• **WHAT TO DO**
Restate the lines word for word, from the one containing "discount: none -> 100.00" through the last line of the entries below, without any other lines.

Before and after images
----------------
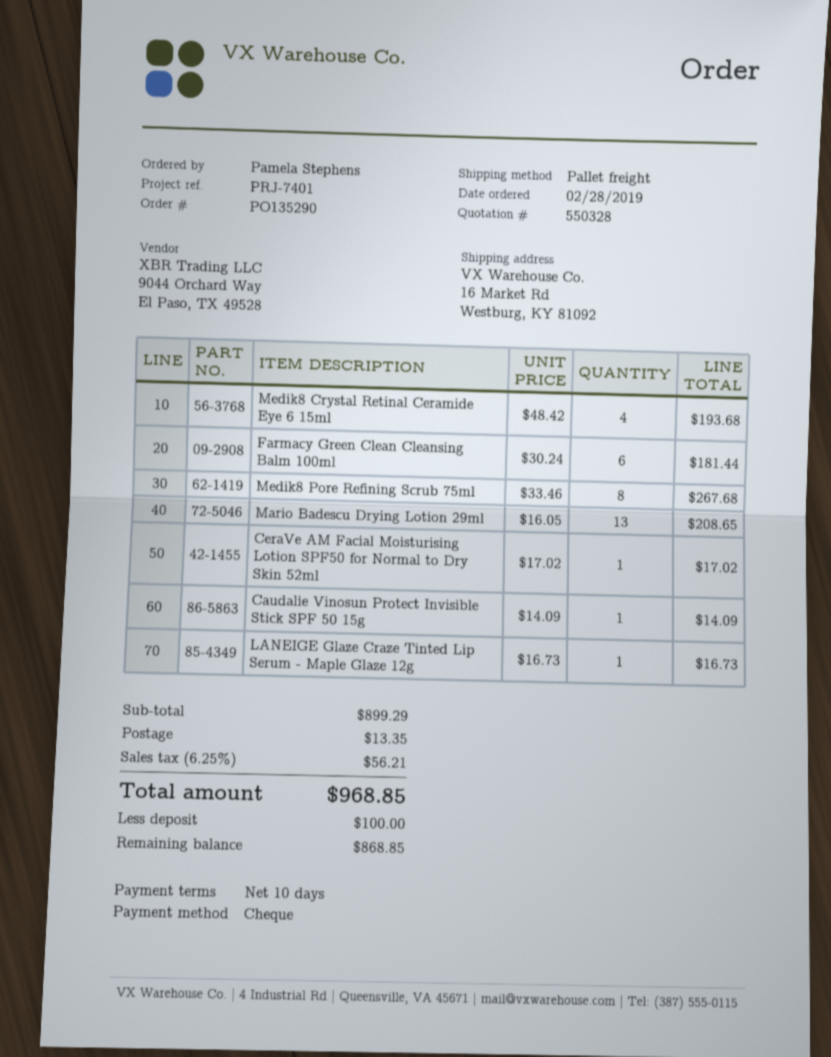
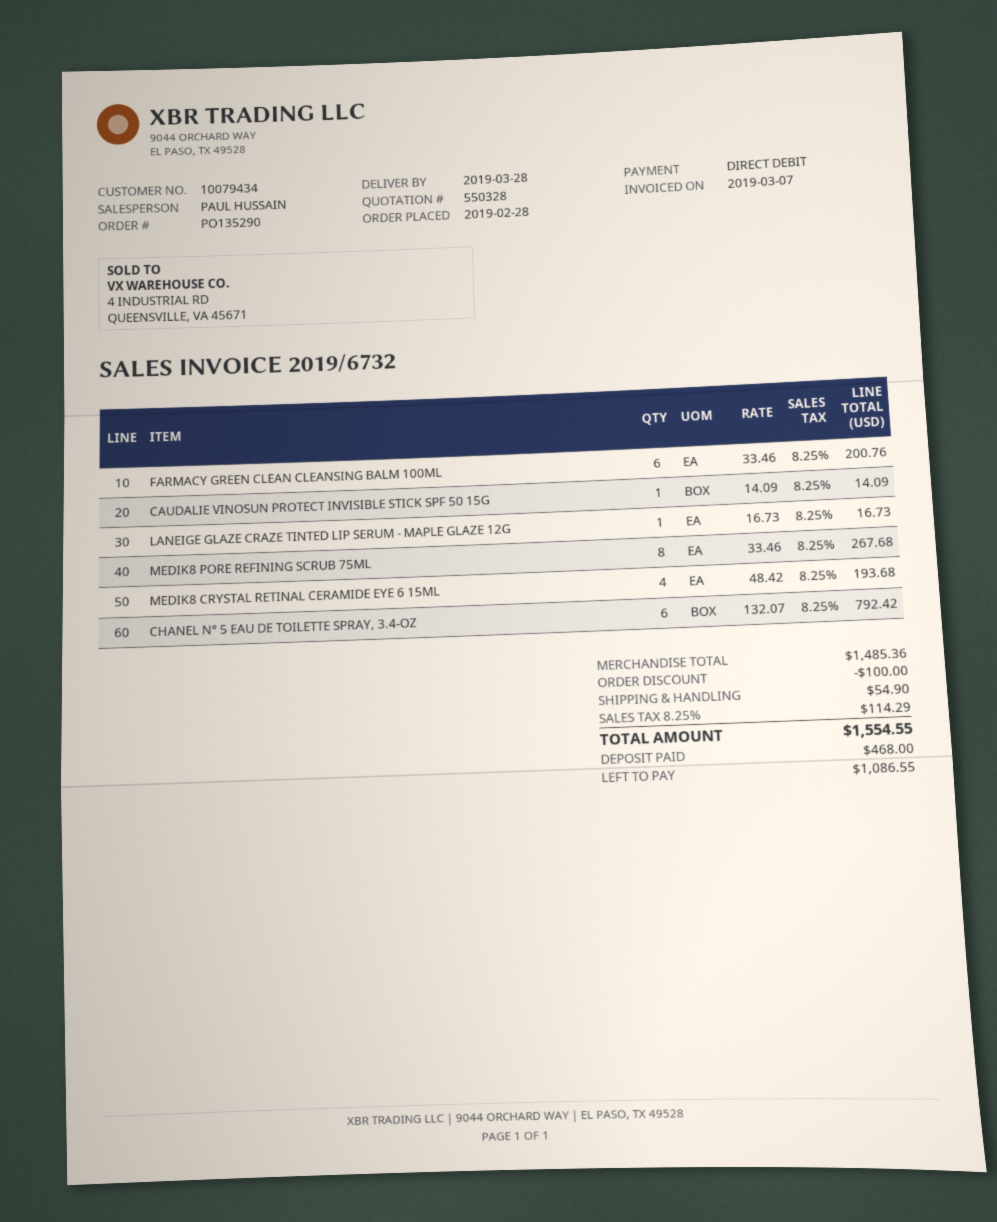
payment method: cheque -> direct debit
Farmacy Green Clean Cleansing Balm 100ml: 6 x 30.24 = 181.44 -> 6 x 33.46 = 200.76
Mario Badescu Drying Lotion 29ml: 13 x 16.05 = 208.65 -> none
CeraVe AM Facial Moisturising Lotion SPF50 for Normal to Dry Skin 52ml: 1 x 17.02 = 17.02 -> none
CHANEL N° 5 EAU DE TOILETTE SPRAY, 3.4-OZ: none -> 6 x 132.07 = 792.42
subtotal: 899.29 -> 1485.36
discount: none -> 100.00
shipping: 13.35 -> 54.90
tax: 6.25% = 56.21 -> 8.25% = 114.29
total: 968.85 -> 1554.55
deposit: 100.00 -> 468.00
balance: 868.85 -> 1086.55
----------------
• **SOLUTION FOR THIS TASK**
discount: none -> 100.00
shipping: 13.35 -> 54.90
tax: 6.25% = 56.21 -> 8.25% = 114.29
total: 968.85 -> 1554.55
deposit: 100.00 -> 468.00
balance: 868.85 -> 1086.55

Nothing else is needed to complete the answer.